US Dollar Index defends rebound from two-week low at 107.00 with eyes on ECB policy
The US Dollar Index oscillates after recovering from a two-week low. In addition to the Fed's blackout period, the resurgence of recession apprehensions and rising inflation figures support the US dollar. Lack of significant data/events at home challenges DXY purchasers. The ECB is anticipated to announce a 25 basis point rate rise, but it may not disappoint US dollar bulls unless it takes a significant step.

US Dollar Index (DXY) fluctuates about 107.05 after rebounding from a two-week low the day before. In doing so, the dollar index reflects market uncertainty ahead of a crucial European Central Bank monetary policy meeting (ECB). The DXY saw its first daily increase in four days the day before yesterday.
The rise of the DXY might be attributed to market worries of a European recession and high inflation statistics from the United Kingdom and Canada. In addition to Sino-American tensions and China's covid troubles, the Sino-American tensions and China's covid woes bolstered the US dollar's safe-haven demand.
According to Reuters, Russian President Vladimir Putin stated that it remains to be seen in what condition the Nord Stream 1 equipment will return after repair. As reported by Reuters, European Commission President Ursula von der Leyen stated on Wednesday that a complete cutoff of Russian gas was a plausible option. It should be noted that the International Monetary Fund (IMF) may have lowered its growth projections for Germany due to gas price concerns. Consequently, the IMF reduced its growth projections for Germany to 1.2% for 2002 and 0.8% for 2023. In its earlier prediction, the IMF anticipated that the German economy would expand by 2% in both years. In addition to the IMF, the Asian Development Bank (ADB) has reduced its growth prediction for developing Asia to 4.6% for 2022 from 5.2% before.

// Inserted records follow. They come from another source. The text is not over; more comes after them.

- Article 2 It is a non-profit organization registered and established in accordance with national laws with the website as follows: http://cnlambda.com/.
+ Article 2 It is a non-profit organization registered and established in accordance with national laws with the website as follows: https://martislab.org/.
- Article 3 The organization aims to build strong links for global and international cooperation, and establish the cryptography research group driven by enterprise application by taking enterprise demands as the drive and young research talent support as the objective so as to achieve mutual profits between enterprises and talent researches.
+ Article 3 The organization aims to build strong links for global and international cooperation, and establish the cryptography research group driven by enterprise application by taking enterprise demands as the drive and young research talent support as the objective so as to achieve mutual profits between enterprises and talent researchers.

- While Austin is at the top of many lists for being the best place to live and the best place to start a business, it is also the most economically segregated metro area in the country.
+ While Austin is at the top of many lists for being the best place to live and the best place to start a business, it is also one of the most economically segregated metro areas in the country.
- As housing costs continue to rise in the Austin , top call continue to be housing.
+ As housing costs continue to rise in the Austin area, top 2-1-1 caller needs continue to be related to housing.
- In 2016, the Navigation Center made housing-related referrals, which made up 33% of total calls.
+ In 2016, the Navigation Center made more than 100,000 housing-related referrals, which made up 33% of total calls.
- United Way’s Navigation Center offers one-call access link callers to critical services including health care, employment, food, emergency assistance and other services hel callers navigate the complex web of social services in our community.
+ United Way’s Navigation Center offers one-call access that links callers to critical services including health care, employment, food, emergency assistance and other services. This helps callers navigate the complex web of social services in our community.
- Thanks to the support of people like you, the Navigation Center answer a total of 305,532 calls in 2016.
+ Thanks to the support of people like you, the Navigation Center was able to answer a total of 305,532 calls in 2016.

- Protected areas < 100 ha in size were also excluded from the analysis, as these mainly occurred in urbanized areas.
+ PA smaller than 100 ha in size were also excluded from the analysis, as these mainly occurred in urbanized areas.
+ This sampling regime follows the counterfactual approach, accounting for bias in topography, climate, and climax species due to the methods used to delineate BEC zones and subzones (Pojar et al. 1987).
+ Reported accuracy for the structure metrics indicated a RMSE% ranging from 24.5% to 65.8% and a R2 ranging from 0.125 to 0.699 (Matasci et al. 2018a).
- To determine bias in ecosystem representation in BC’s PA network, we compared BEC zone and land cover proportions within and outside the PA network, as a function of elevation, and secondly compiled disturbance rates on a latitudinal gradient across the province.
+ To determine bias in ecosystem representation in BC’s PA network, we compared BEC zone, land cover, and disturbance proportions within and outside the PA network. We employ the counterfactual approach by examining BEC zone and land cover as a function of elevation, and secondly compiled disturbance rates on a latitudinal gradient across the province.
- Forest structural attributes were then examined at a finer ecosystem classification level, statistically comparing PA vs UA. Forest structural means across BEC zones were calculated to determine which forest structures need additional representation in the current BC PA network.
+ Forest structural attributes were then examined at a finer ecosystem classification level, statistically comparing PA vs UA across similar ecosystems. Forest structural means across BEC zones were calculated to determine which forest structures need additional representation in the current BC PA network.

Italy's political concerns also signaled further suffering for the bloc and for the markets. As a result, Prime Minister Mario Draghi won a vote of confidence, but as three main cotillion parties boycotted the vote, Mr. Draghi may quit and call for early elections.
Wall Street finished with reduced gains, reflecting the tone, while US 10-year Treasury rates stopped a two-day advance at about 3.03 percent. In light of this, intraday S&P 500 Futures decline 0.25 percent to 3,952 as of press time.
Moving forward, the US Weekly Jobless Claims and Philadelphia Fed Manufacturing Survey for July may provide DXY traders some entertainment. However, the ECB's decision will get a great deal of attention, since markets anticipate a larger rate hike than the 0.25 percent increase suggested the day before. Consequently, ECB policymakers must not only announce the 25 basis point rate hike, but should also do more to restore the trust of Euro bulls; otherwise, the US currency might prolong its recent rebound.